To determine the efficacy of ERCs in attenuation of colitis, we have evaluated clinical symptoms of DSS-induced colitis in mice. We found that untreated mice with colitis exhibited body weight loss, bloody loose stool and lethargy. In contrast, ERC-treated mice showed less body weight loss, firmer stool, as well as an increase in food and water consumption, indicating that the substantial wasting conditions caused by colitis were ameliorated by ERC treatment. Meanwhile, the incidence of bloody stool was clearly prevented in the ERC treated group as compared to that of the untreated group (Figure 1A). In addition, DAI, scored daily to assess the colitis activity, in ERC treated group was slightly higher than that of the normal group, however it was much lower than of the untreated group on day 14 post-colitis induction (*p < 0.05, Figure 1B).
Figure 1

ERCs attenuate the development of experimental colitis represented by DAI. A) Representative photo showing bloody stool in untreated colitis mice as compared to ERC-treated colitis mice. B) DAI, scored daily to assess the colitis activity, in different groups (n = 8 mice per group). *p < 0.05, ERC-treated group vs. untreated group on day 14 post-colitis induction.

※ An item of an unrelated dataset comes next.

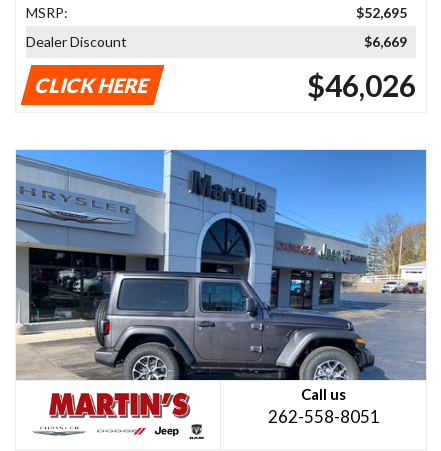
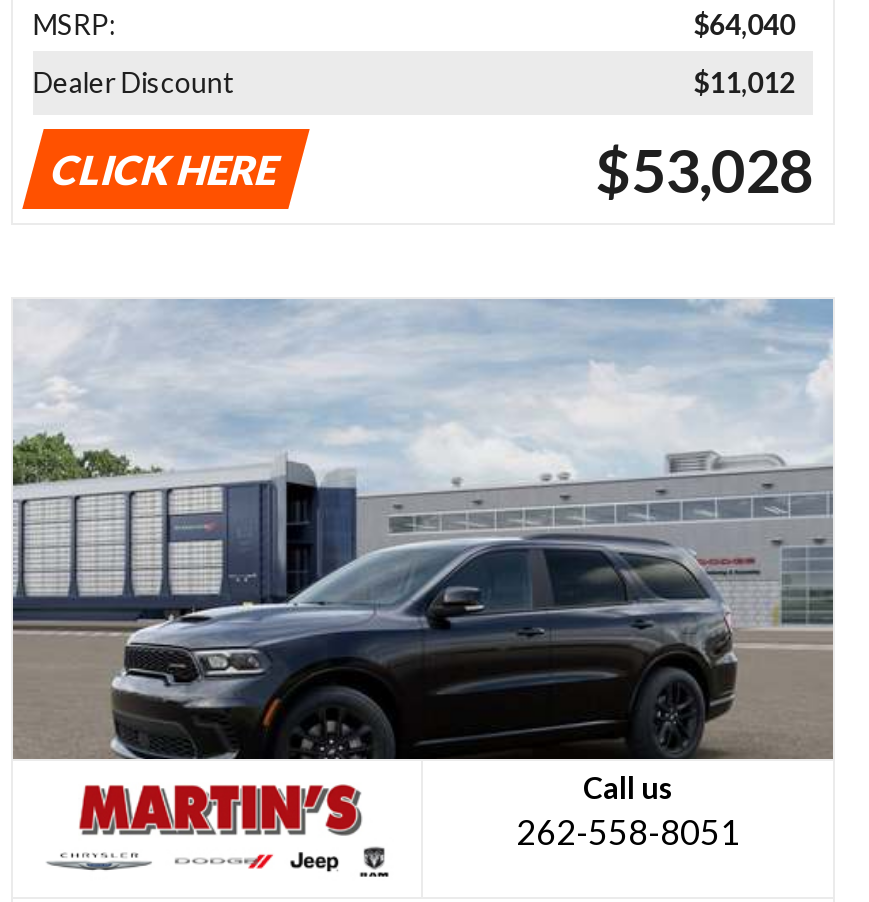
[356,4,416,21] $52,695 -> [693,8,813,42] $64,040
[364,33,416,50] $6,669 -> [693,66,813,100] $11,012
[307,67,416,103] $46,026 -> [595,134,813,206] $53,028
[16,150,427,381] [image] -> [11,300,835,762] [image]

ERCs ameliorate histological changes in colon of the colitis mice

Macroscopically, on day 14 post-colitis induction, mice in the untreated colitis group exhibited inflammation mainly in the distal colon with distal part constrictive and proximal part dilated. The lesions were characterized by mucosal hyperemia and ulceration. In the ERC treated group, obvious bowel dilation was not observed, and the length of colon was significantly longer than that of untreated colitis mice (*p < 0.05, Figure 2A). Meanwhile, mucosal hyperemia and edema were relieved, and the ulceration was almost healed (data not shown). Microscopically, in the colon collected from normal mice, intact epithelium and crypts were observed, with intestinal glands arranged in order, abundant goblet cells and few inflammatory cell infiltration. The pathology in untreated group showed severe inflammatory changes, characterized by damaged epithelium and crypts structure, glandular disorder, little goblet cell regeneration, and massive inflammatory cell infiltration into the mucosa and submucosa (Figure 2B). Whereas in the ERC treated group, mouse colon presented an improved structure of epithelium and crypts, with much less inflammatory cell infiltration but more regenerative goblet cells. In addition, the histopathological scores in ERC-treated group were significantly lower than that of untreated group (*p < 0.05), suggesting the less injury in the colon following ERC treatment.
Figure 2

ERCs attenuate the pathological changes of experimental colitis. A) The length of mouse colon from normal, untreated and ERC-treated groups. *p < 0.05, ERC-treated group vs. untreated group. B) Representative photomicrographs (200×, haemotoxylin and eosin staining) of histological sections of colon from normal, untreated and ERC-treated groups. Overall histology scores in the normal, untreated and ERC-treated groups (n = 8 mice per group). *p < 0.05, ERC-treated group vs. untreated group.

ERCs reduce intra-colon neutrophil and Mac-1 positive cell infiltration in the colitis mice

To investigate the effects of ERCs on attenuation of inflammatory cell infiltration in the colitis mice, we have detected and compared intra-colon MPO (a biomarker for activated neutrophils) and Mac-1 positive cell infiltration in both untreated and ERC-treated colitis mice. As compared to untreated colitis mice, the levels of MPO positive neutrophils and Mac-1 positive cells, which include macrophages, NK cells and granulocytes were significantly reduced in the colon following ERCs treatment (*p < 0.05) (Figure 3).
Figure 3

ERCs reduce intra-colon neutrophil and Mac-1 positive cell infiltration in the colitis mice. The levels of intra-colon MPO and Mac-1 positive cell infiltration in normal, untreated and ERC-treated groups. Magnification 400×. (n = 8 mice per group) *p < 0.05, ERC-treated group vs. untreated group.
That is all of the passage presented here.